QA collection may need to start again.
Requirements
Recalibration depends on:
Training components (Trainer).
Recalibration requires the appropriate training setup to be available. If it is not configured, recalibration cannot be performed. Contact your Hyperscience representative for more information.
Availability of crops:
The system must be able to reprocess the original document regions. If this data is missing, recalibration may not be possible.
Recalibration does not always start from scratch
Existing QA data may still be reused, depending on availability.
In some cases, additional QA work may be required.
Troubleshooting and common scenarios
This section addresses common situations observed in real-world usage and explains why they occur.
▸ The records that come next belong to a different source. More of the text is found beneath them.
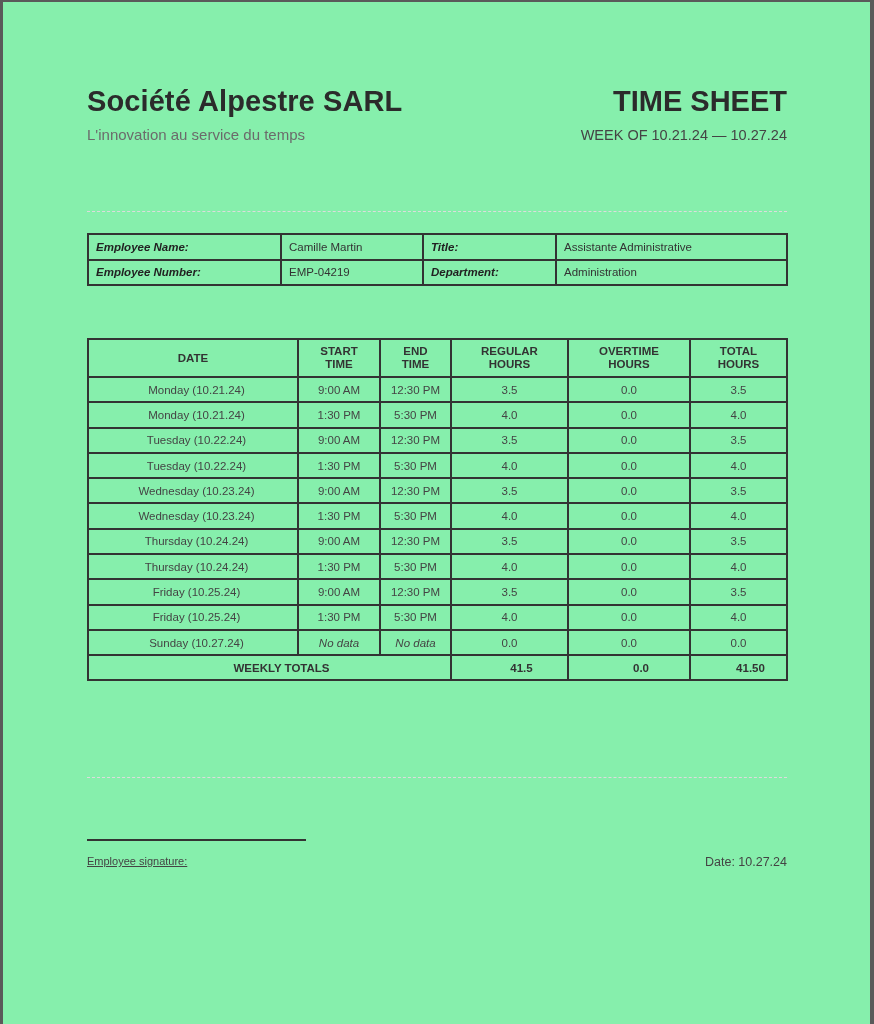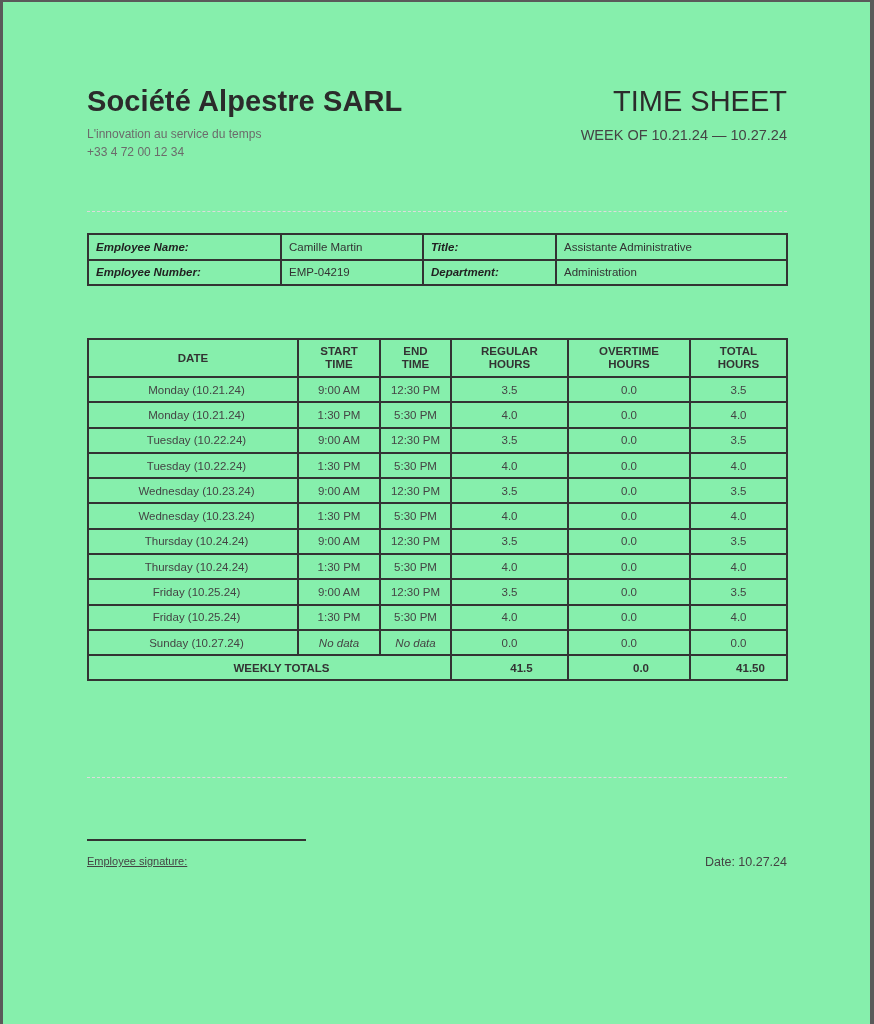"TIME SHEET" .doc-title { font-weight: normal -> bold }
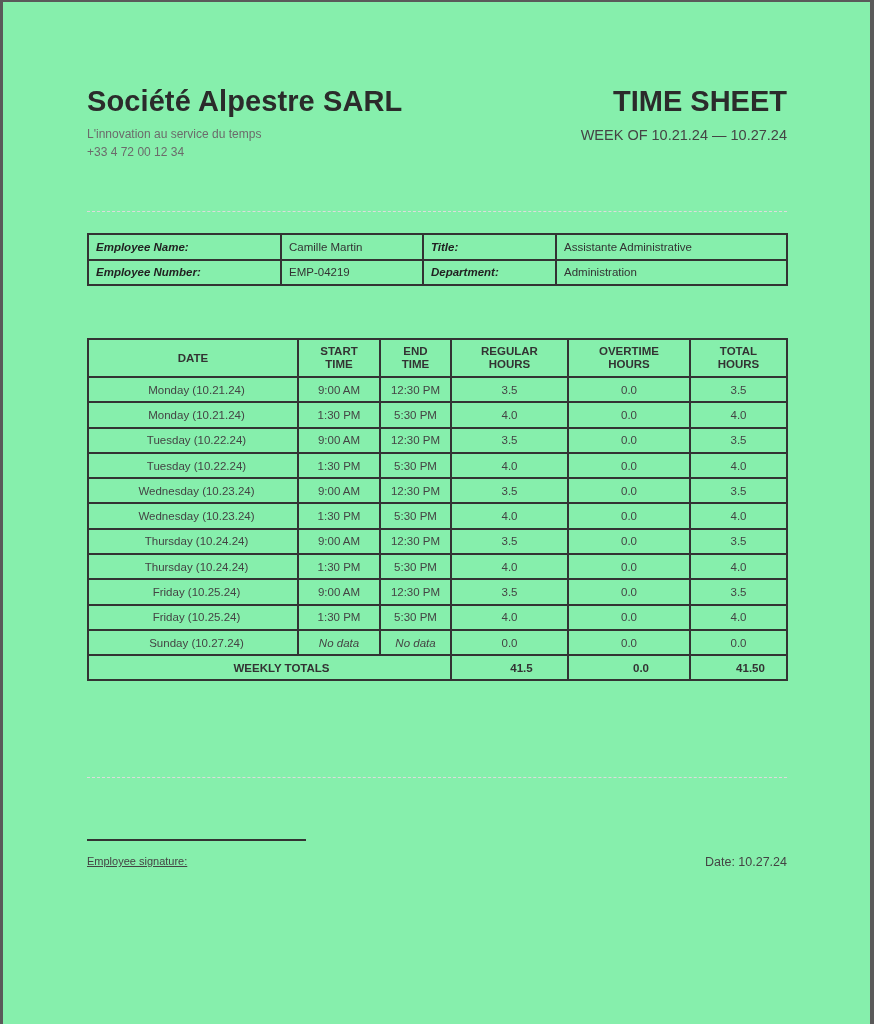"L'innovation au service du temps" .company-sub { font-size: 12px -> 15px }
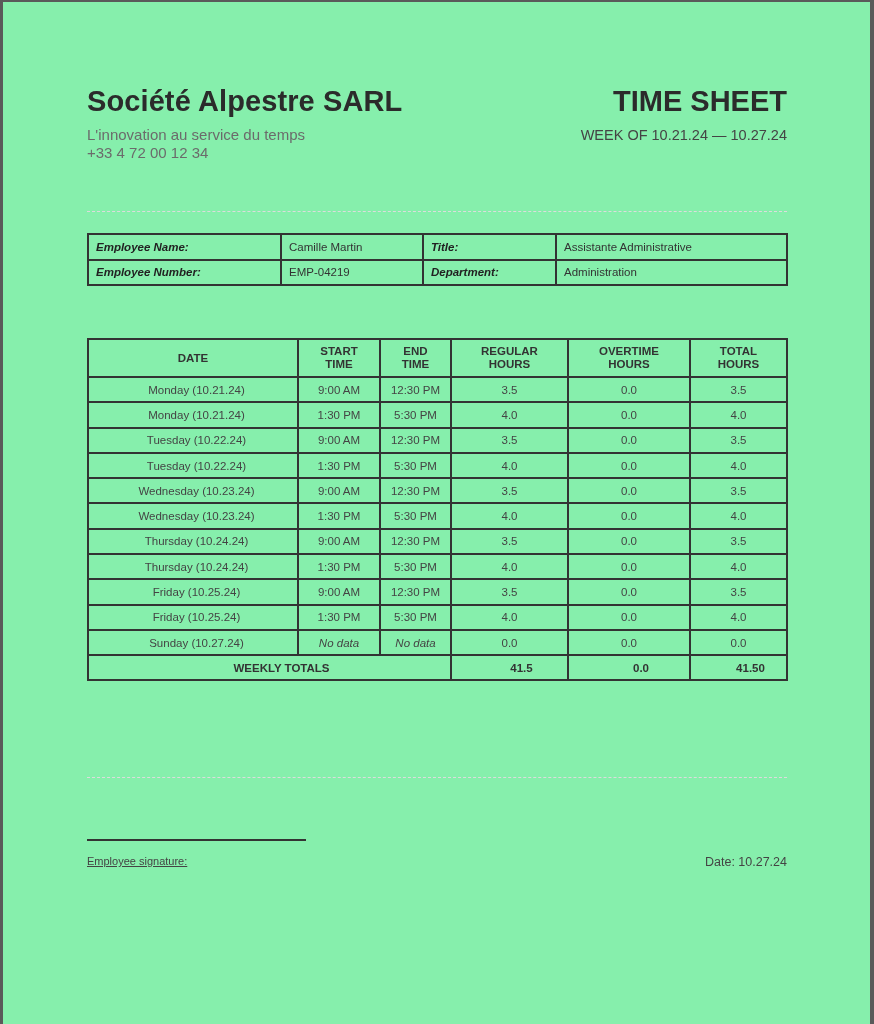"+33 4 72 00 12" div { html: <div>+33 4 72 00 12 34</div> -> none }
If the system behaves differently than expected, it is usually due to the relationship between target accuracy, QA data, and recent system behavior.
No values are sent for review
You may observe that all values are accepted automatically, even when some incorrect extractions are present.
Why this happens:
Target accuracy is set too low.
The system is allowed to accept more errors.
Based on QA data, the system determines that most predictions fall within the allowed error tolerance.
What to do:
Increase the target accuracy.
Monitor how many values are sent for review.
Adjust until you reach the desired balance between automation and accuracy.
High automation but incorrect results
It is possible to observe 100% automation while still having incorrect values.
Why this happens:
The system is configured to prioritize automation.
Target accuracy allows a higher error rate.
The system is operating within the defined tolerance.
What to do:
Increase the target accuracy.
Review QA data to ensure it reflects correct values.
No improvement after QA
You may perform QA tasks but not see any change in system behavior.
Why this happens:
Training has not been applied.
There are no incorrect examples in the QA data.
QA data is not representative of real-world documents.
What to do:
Ensure training is enabled in the flow.
Include both correct and incorrect examples in QA.
Verify that QA reflects actual document content.
Threshold values appear incorrect or unusually low (for example, 0.03)
You may notice that threshold values in the UI appear unexpectedly low or inconsistent.
Why this happens:
Thresholds are not used when a transcription model is deployed.
The value shown reflects the last manually configured threshold.
It does not affect current system behavior.
What to do:
Do not rely on threshold values when a transcription model is active.
Focus on target accuracy and QA data instead.
Model behavior changes unexpectedly
You may observe changes in automation or review patterns over time.
Why this happens:
New QA data has influenced model behavior.
Recent data differs from earlier patterns.
System updates or recalibration have changed how predictions are evaluated.
What to do:
Review recent QA data for consistency.
Monitor performance metrics.
Adjust target accuracy if needed.
Training does not produce expected results
In some cases, training may not lead to improvements.
Why this happens:
QA data is limited or not representative.
The system uses a subset of recent QA data.
There is insufficient variation in the dataset.
What to do:
Ensure QA data covers realistic document scenarios.
Include edge cases and error scenarios.
Continue collecting QA data over time.